RECORDS FOR THIS EXERCISE START

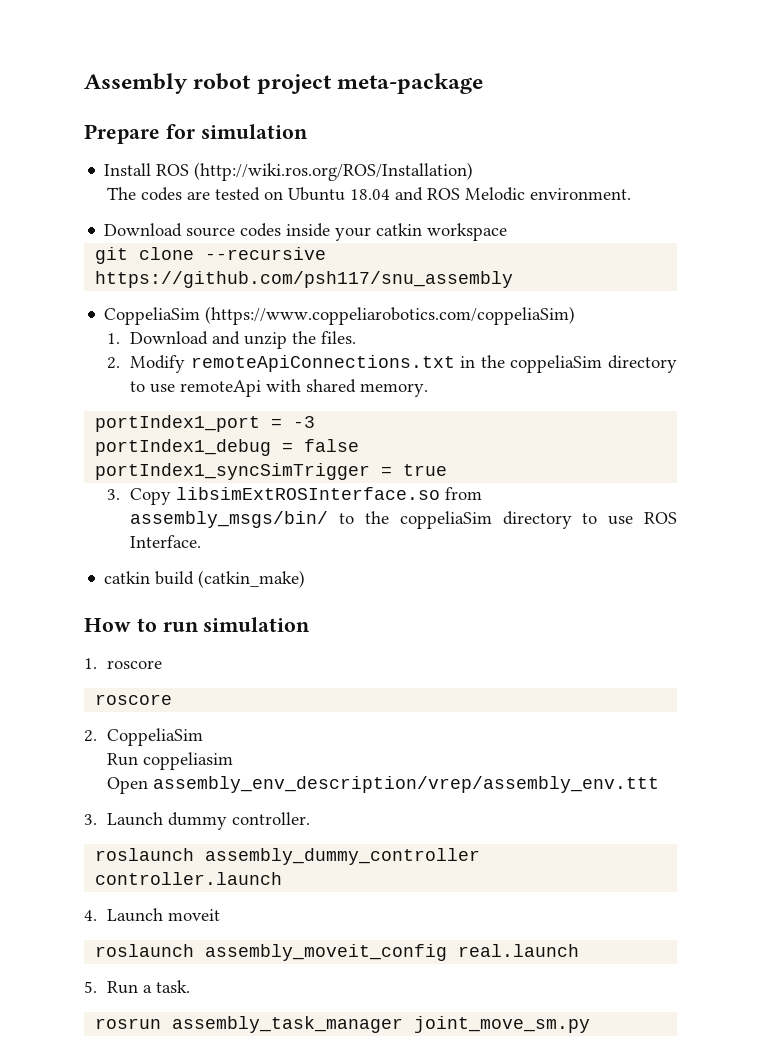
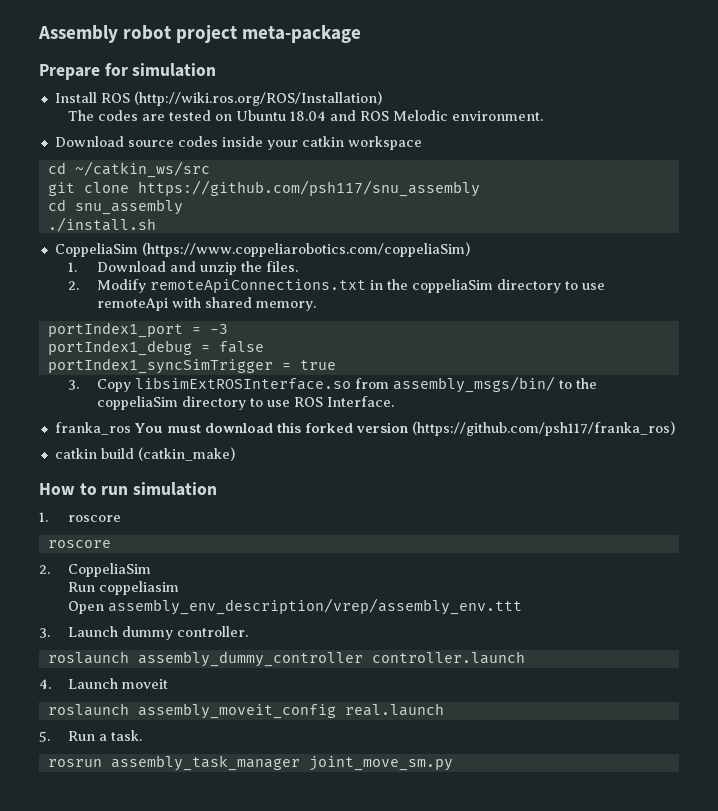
+ cd ~/catkin_ws/src
- git clone --recursive https://github.com/psh117/snu_assembly
+ git clone https://github.com/psh117/snu_assembly
+ cd snu_assembly
+ ./install.sh
+ franka_ros You must download this forked version (https://github.com/psh117/franka_ros)

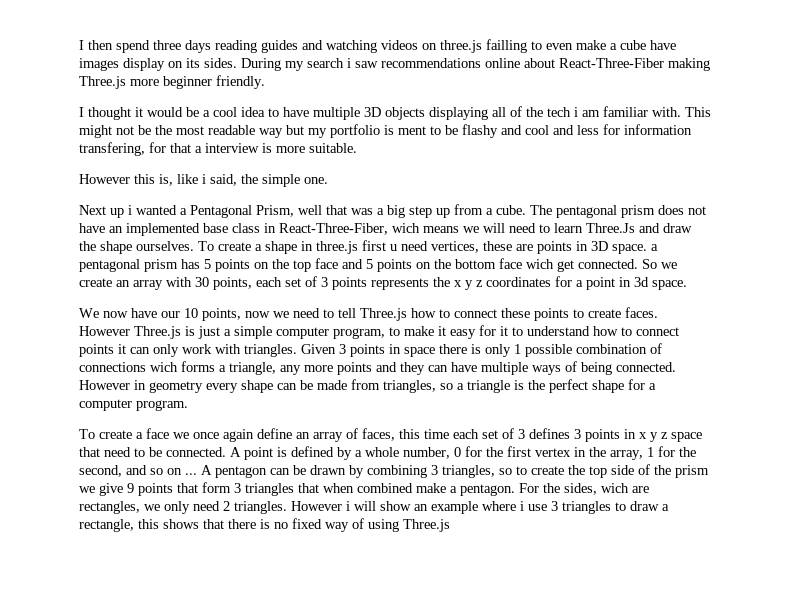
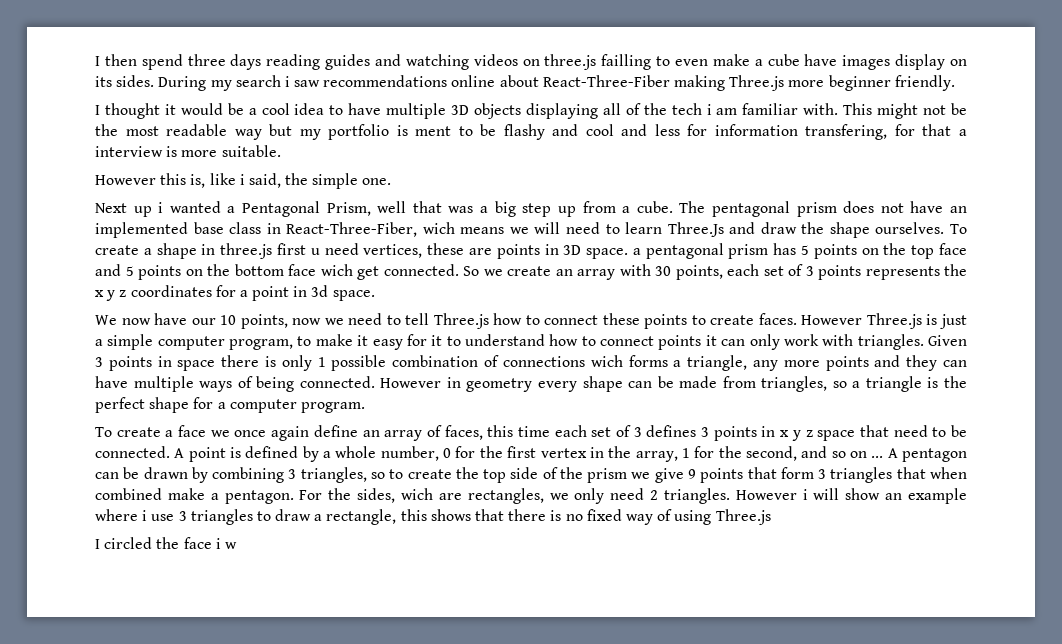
+ I circled the face i w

RECORDS FOR THIS EXERCISE END

EXERCISE BRIEF: Output the data exactly as it is, with the pictures dropped.

RESPONSE FOR THIS EXERCISE:
+ cd ~/catkin_ws/src
- git clone --recursive https://github.com/psh117/snu_assembly
+ git clone https://github.com/psh117/snu_assembly
+ cd snu_assembly
+ ./install.sh
+ franka_ros You must download this forked version (https://github.com/psh117/franka_ros)

+ I circled the face i w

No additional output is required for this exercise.